Accurate transcription of audio recordings in psychotherapy would improve therapy effectiveness, clinician training, and safety monitoring. Although automatic speech recognition software is commercially available, its accuracy in mental health settings has not been well described. It is unclear which metrics and thresholds are appropriate for different clinical use cases, which may range from population descriptions to individual safety monitoring. Here we show that automatic speech recognition is feasible in psychotherapy, but further improvements in accuracy are needed before widespread use.

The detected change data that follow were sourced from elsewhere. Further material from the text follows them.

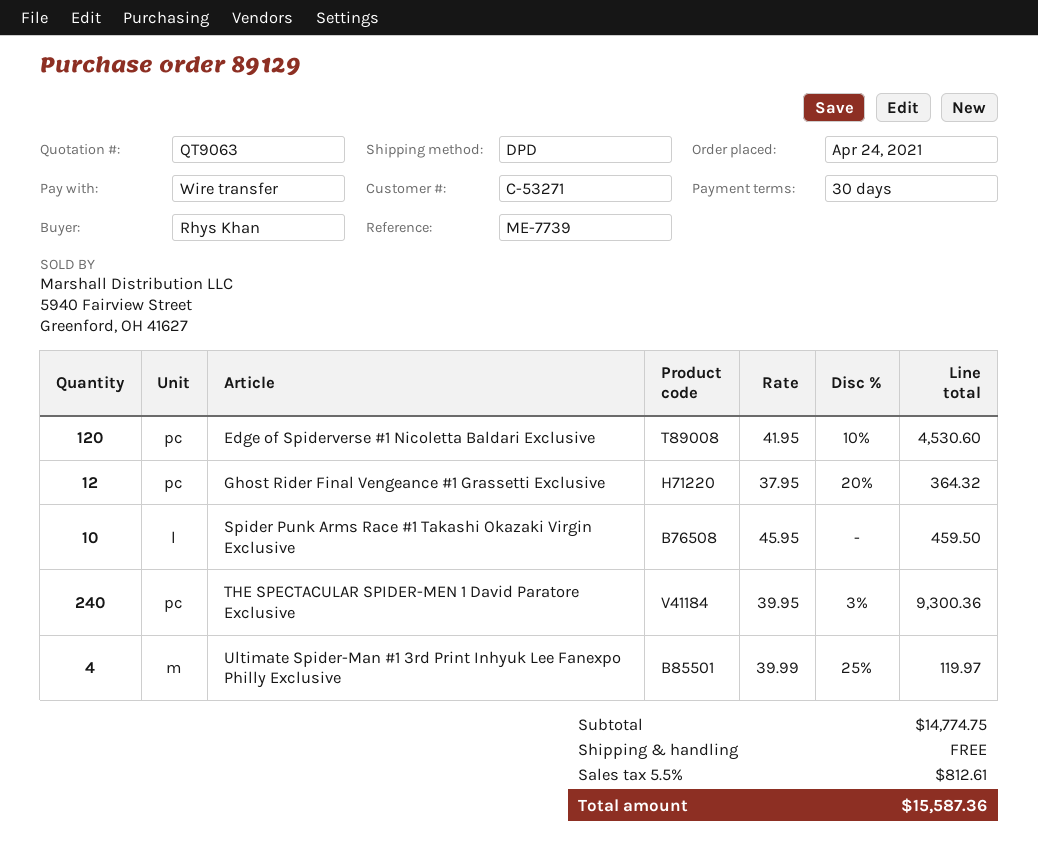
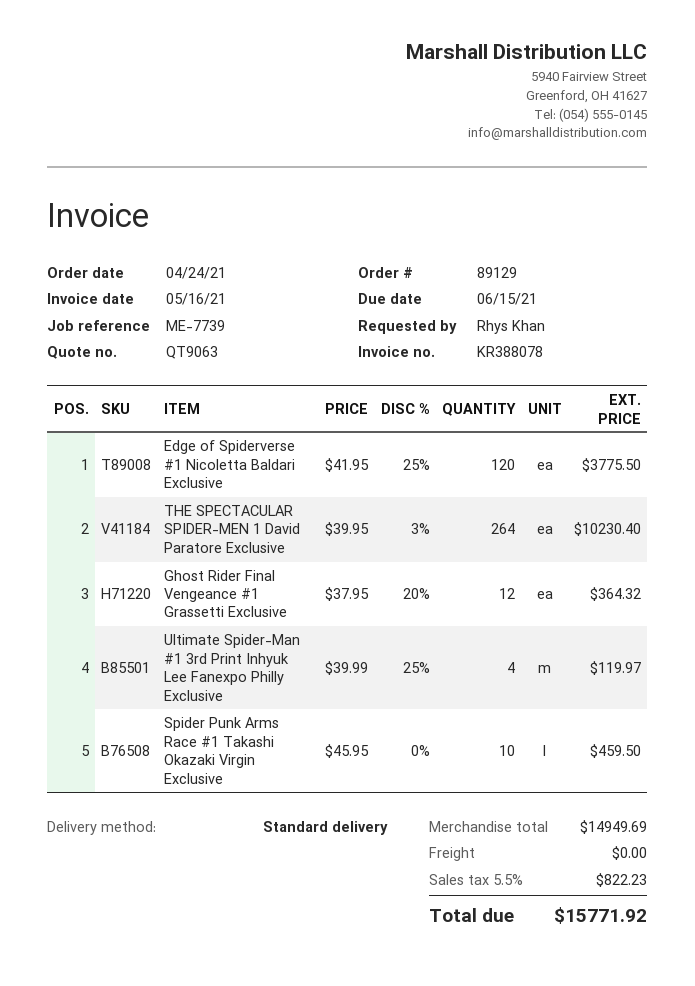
shipping method: DPD -> standard
Edge of Spiderverse #1 Nicoletta Baldari Exclusive: 120 x 41.95 - 10% = 4530.60 -> 120 x 41.95 - 25% = 3775.50
THE SPECTACULAR SPIDER-MEN 1 David Paratore Exclusive: 240 x 39.95 - 3% = 9300.36 -> 264 x 39.95 - 3% = 10230.40
subtotal: 14774.75 -> 14949.69
tax: 5.5% = 812.61 -> 5.5% = 822.23
total: 15587.36 -> 15771.92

Our HIPAA-compliant automatic speech recognition system demonstrated a transcription word error rate of 25%. For depression-related utterances, sensitivity was 80% and positive predictive value was 83%. For clinician-identified harm-related sentences, the word error rate was 34%. These results suggest that automatic speech recognition may support understanding of language patterns and subgroup variation in existing treatments but may not be ready for individual-level safety surveillance.

Highlights

  • Psychotherapy has proven effective at treating a range of mental health disorders, we have limited insight into the relationship between the structure and linguistic content of therapy sessions and patient outcomes[1,2,3,4,5,6]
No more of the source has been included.